Cela posé, il est difficile d'envisager une solution de ce problème à moyen terme. En effet, l'origine de cette guerre est à la fois lointaine et très complexe. Prenons la province d'Ogaden, située en Éthiopie et surtout peuplée de gens appartenant à une communauté ethnique ayant pour nom... Somali! Et alors? Cette province est devenue territoire éthiopien à la suite d'une bataille en 1870.
Depuis lors, la plupart des dirigeants somaliens se sont employés à favoriser l'émergence de milices en caressant l'espoir que cette enclave se greffe de nouveau à la Somalie. Dans les années 80 et au début de la décennie suivante, alors que le dictateur marxisant Siad Barre régnait à Mogadiscio, 90 % de l'Ogaden était contrôlé par les Somaliens.
Prenons maintenant le Somaliland et le Puntland, situés au nord du pays. Le premier a déclaré son indépendance en 1991. Le deuxième? À l'instar de ce qui avait été constaté dans le Kurdistan irakien dans les années 90, il bénéficie d'une autonomie plus que relative. Cela étant, ces deux régions ont lié leur destin, pour ainsi dire, en encourageant le déploiement et surtout la montée en puissance des islamistes en les laissant parcourir en toute liberté leurs territoires avec le concours d'un pays proche: l'Érythrée.
Ce n'est pas qu'on veuille sombrer dans le «compliqué complexe», mais il se trouve que l'Érythrée poursuit avec l'Éthiopie un bras de fer sur fond... religieux. En Éthiopie, près de 50 % des citoyens sont catholiques orthodoxes et 40 % musulmans sunnites. On passe sur les 10 % restants pour mieux retenir que 99 % des Somaliens et des Érythréens sont sunnites. Ce n'est pas terminé: il faut maintenant évoquer certaines appartenances ethniques.
En effet, on ne doit pas oublier que le clan des Hawiyés forme l'essentiel des Tribunaux islamiques alors que celui des Darods compose le gros du gouvernement fédéral de transition du premier ministre Ali Mohamed Gedi. C'est ce dernier et ses proches qui ont prié les autorités éthiopiennes d'intervenir en territoire somalien afin de repousser les islamistes hors de Mogadiscio.

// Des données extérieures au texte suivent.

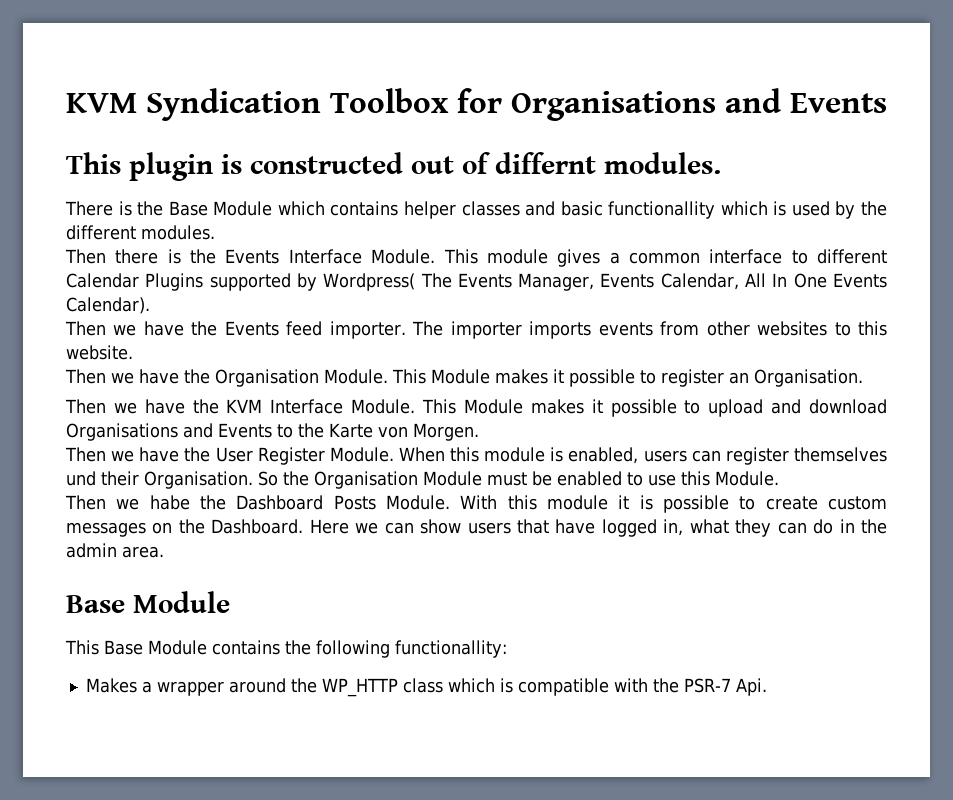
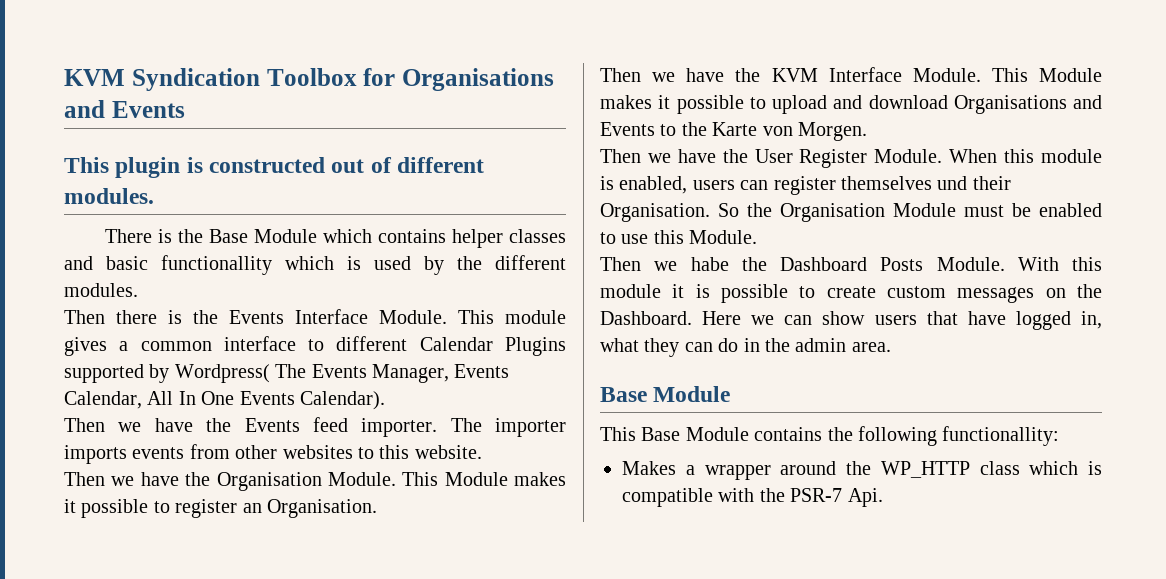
- This plugin is constructed out of differnt modules.
+ This plugin is constructed out of different modules.

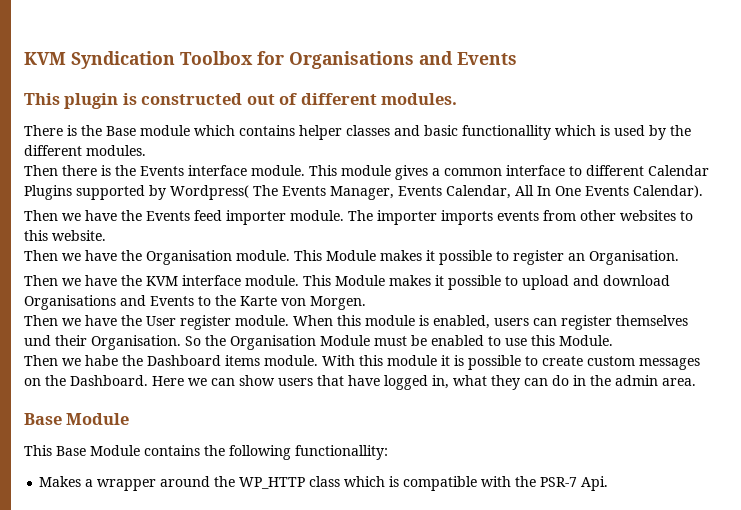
- There is the Base Module which contains helper classes and basic functionallity which is used by the different modules.
+ There is the Base module which contains helper classes and basic functionallity which is used by the different modules.
- Then there is the Events Interface Module.
+ Then there is the Events interface module.
- Then we have the Events feed importer.
+ Then we have the Events feed importer module.
- Then we have the Organisation Module.
+ Then we have the Organisation module.
- Then we have the KVM Interface Module.
+ Then we have the KVM interface module.
- Then we have the User Register Module.
+ Then we have the User register module.
- Then we habe the Dashboard Posts Module.
+ Then we habe the Dashboard items module.

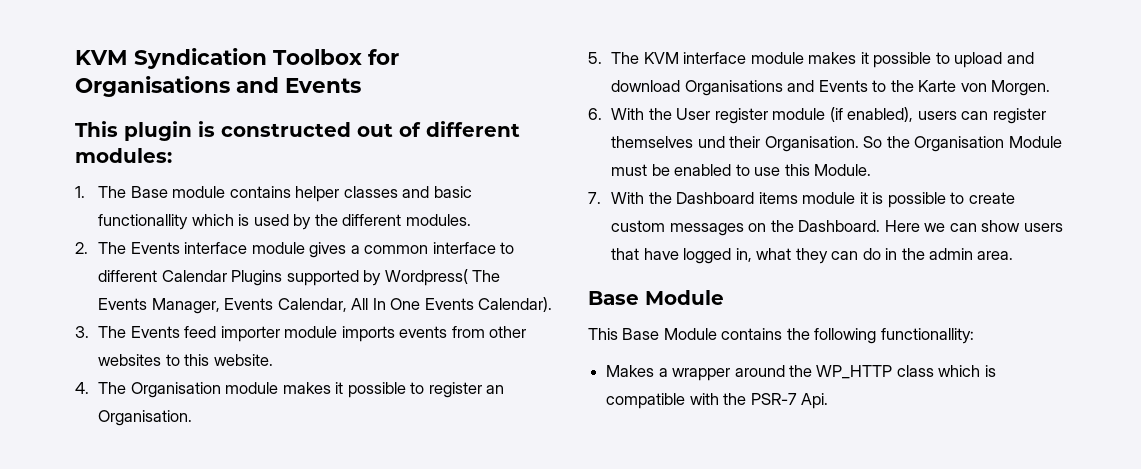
- This plugin is constructed out of different modules.
- There is the Base module which contains helper classes and basic functionallity which is used by the different modules.
+ This plugin is constructed out of different modules:
+ 1. The Base module contains helper classes and basic functionallity which is used by the different modules.
- Then there is the Events interface module. This module gives a common interface to different Calendar Plugins supported by Wordpress( The Events Manager, Events Calendar, All In One Events Calendar).
+ 2. The Events interface module gives a common interface to different Calendar Plugins supported by Wordpress( The Events Manager, Events Calendar, All In One Events Calendar).
- Then we have the Events feed importer module. The importer imports events from other websites to this website.
+ 3. The Events feed importer module imports events from other websites to this website.
- Then we have the Organisation module. This Module makes it possible to register an Organisation.
+ 4. The Organisation module makes it possible to register an Organisation.
- Then we have the KVM interface module. This Module makes it possible to upload and download Organisations and Events to the Karte von Morgen.
+ 5. The KVM interface module makes it possible to upload and download Organisations and Events to the Karte von Morgen.
- Then we have the User register module. When this module is enabled, users can register themselves und their Organisation.
+ 6. With the User register module (if enabled), users can register themselves und their Organisation.
- Then we habe the Dashboard items module. With this module it is possible to create custom messages on the Dashboard.
+ 7. With the Dashboard items module it is possible to create custom messages on the Dashboard.

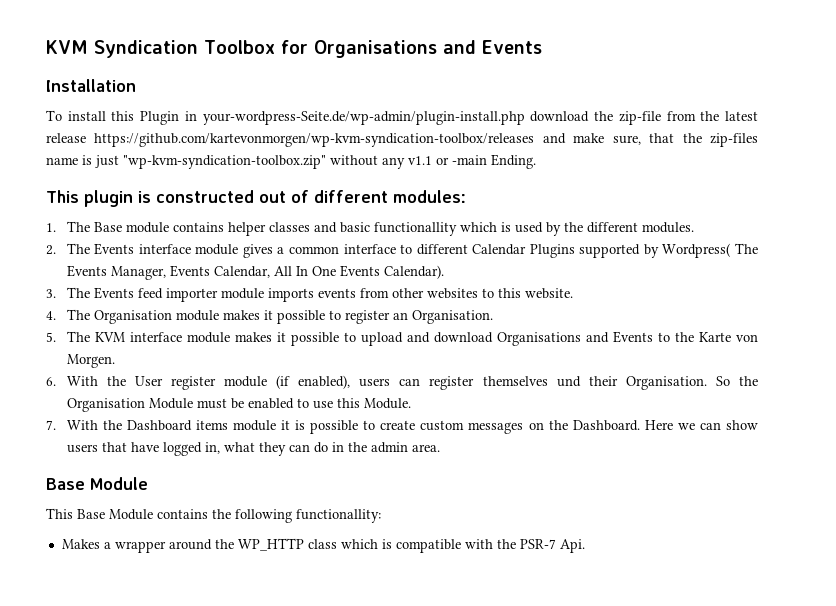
+ Installation
+ To install this Plugin in your-wordpress-Seite.de/wp-admin/plugin-install.php download the zip-file from the latest release https://github.com/kartevonmorgen/wp-kvm-syndication-toolbox/releases and make sure, that the zip-files name is just "wp-kvm-syndication-toolbox.zip" without any v1.1 or -main Ending.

Lorsqu'on regarde les facteurs ou les variables qui caractérisent ce conflit, on ne peut que reprendre l'image chère aux experts en géopolitique: le millefeuille. On a une couche de religions, une autre de groupes ethniques, une troisième qui comprend plus d'un pays, etc. En 1991, il avait suffi qu'un acteur de la première couche morde dans l'univers de la deuxième pour que le tout implose. La guerre s'étant propagée à tous azimuts, il est fort probable qu'on assistera à une irakisation du conflit au cours de l'année en cours.